Look through the listing below and write out exactly the lines from the line with "subtotal: 1643.13 -> 1614.13" to the line with "total: 1802.28 -> 1771.39", both included, and no others.
Information below:
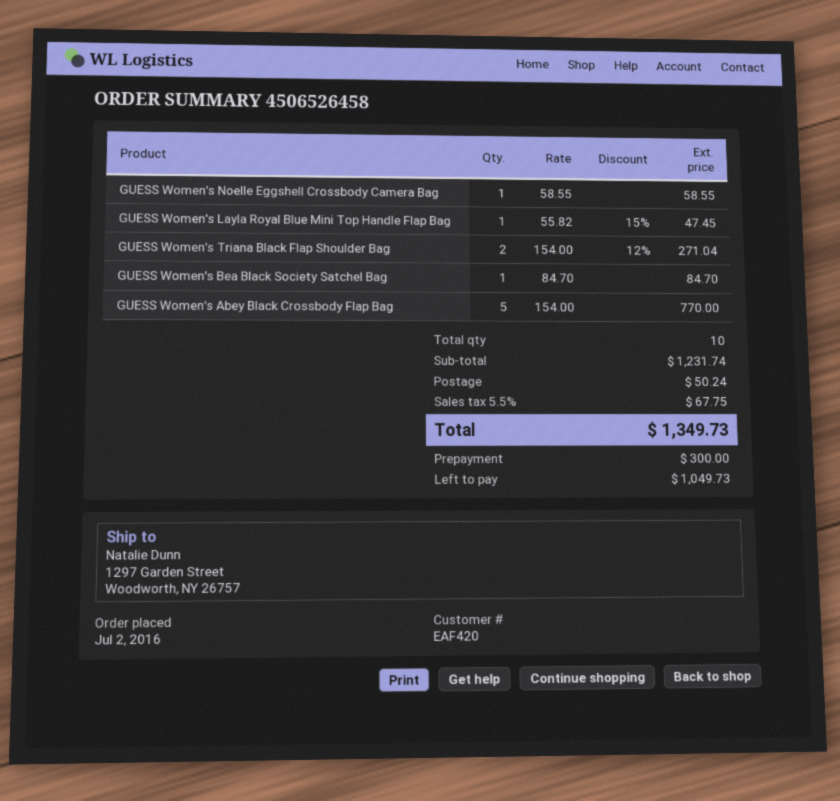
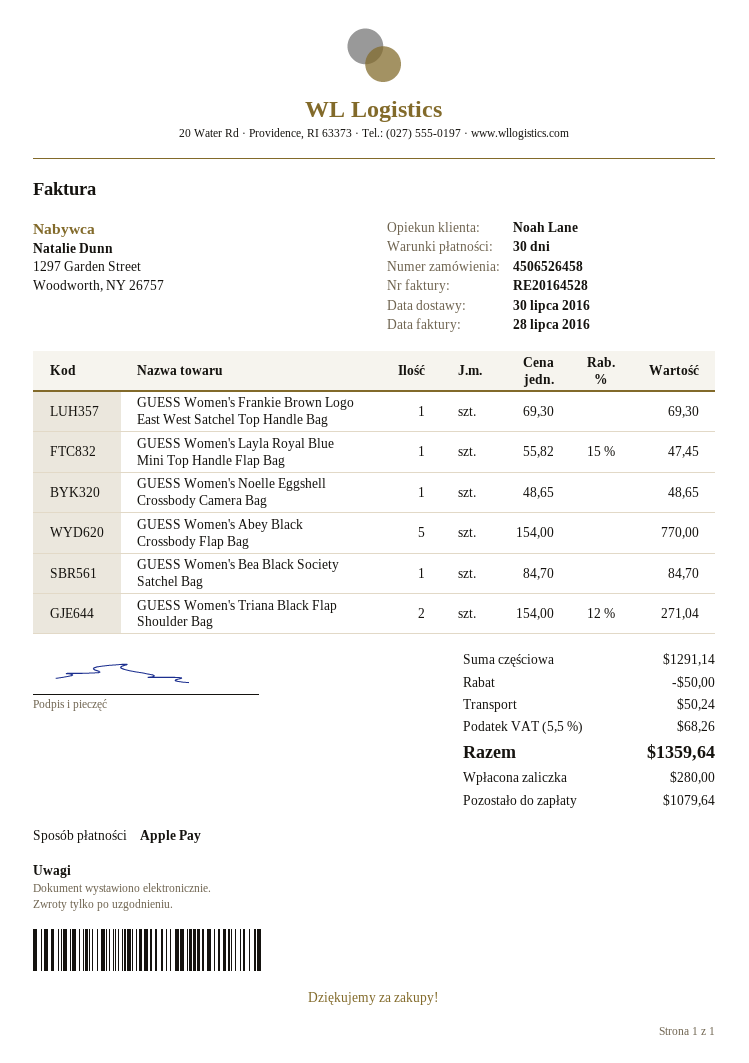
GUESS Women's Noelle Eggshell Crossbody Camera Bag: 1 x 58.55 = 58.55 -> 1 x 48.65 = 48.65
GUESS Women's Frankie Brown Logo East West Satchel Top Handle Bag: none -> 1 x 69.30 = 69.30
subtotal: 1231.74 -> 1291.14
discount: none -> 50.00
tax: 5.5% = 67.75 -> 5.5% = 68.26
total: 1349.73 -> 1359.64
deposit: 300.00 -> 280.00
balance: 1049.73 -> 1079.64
End of Information.
Information below:
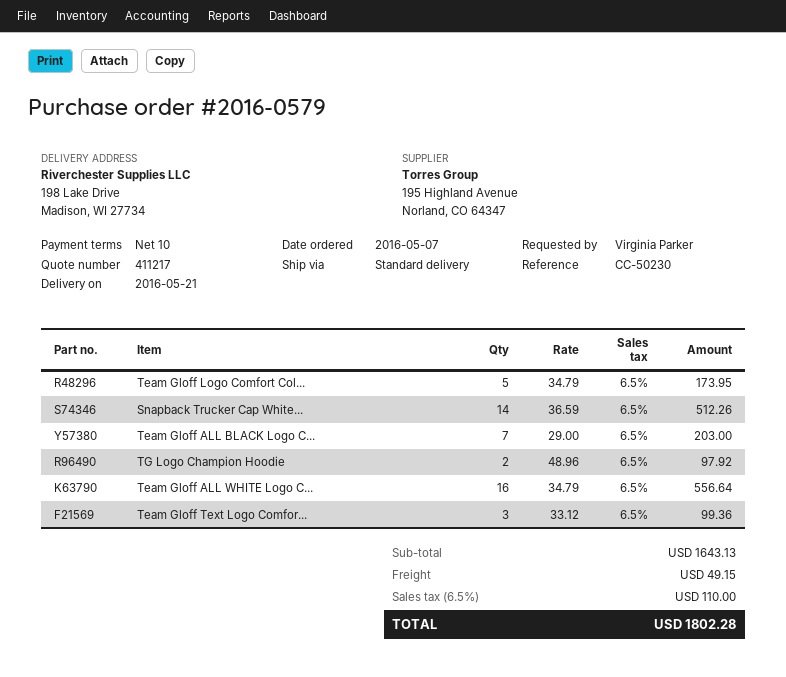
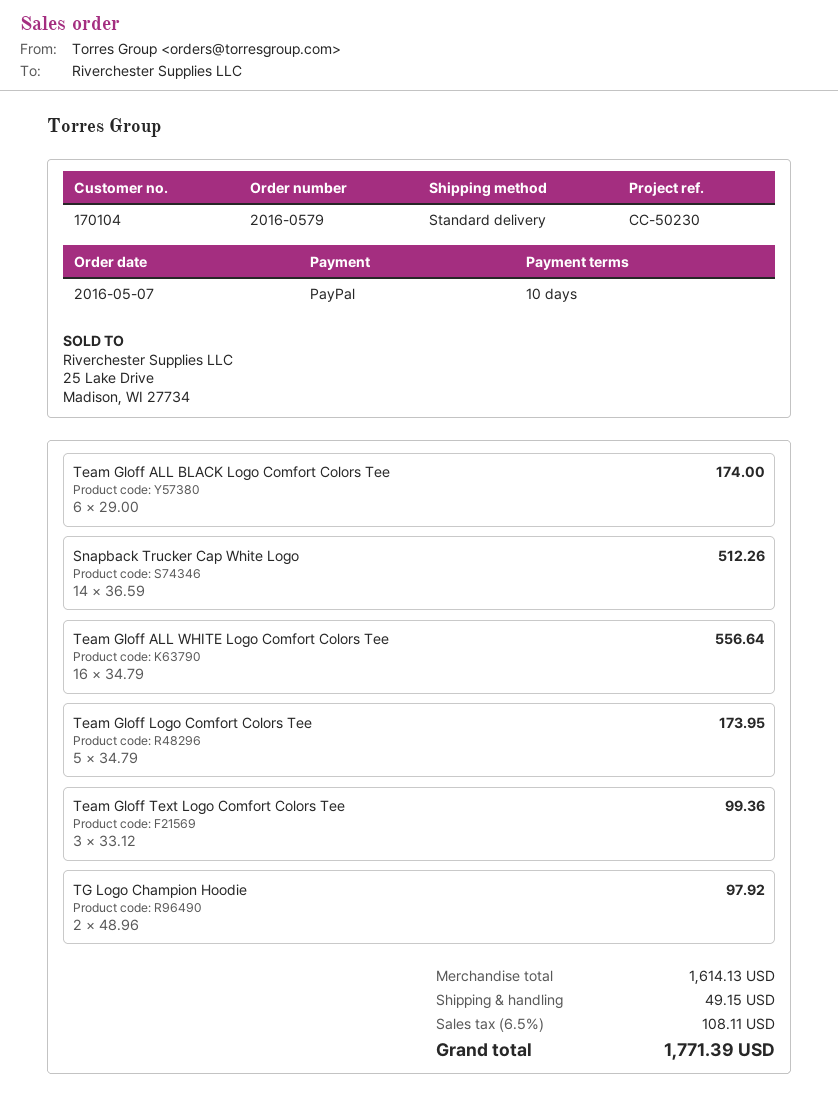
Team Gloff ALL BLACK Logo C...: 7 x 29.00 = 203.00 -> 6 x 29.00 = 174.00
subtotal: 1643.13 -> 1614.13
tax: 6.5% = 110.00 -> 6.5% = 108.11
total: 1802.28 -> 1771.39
End of Information.
Finished task:
subtotal: 1643.13 -> 1614.13
tax: 6.5% = 110.00 -> 6.5% = 108.11
total: 1802.28 -> 1771.39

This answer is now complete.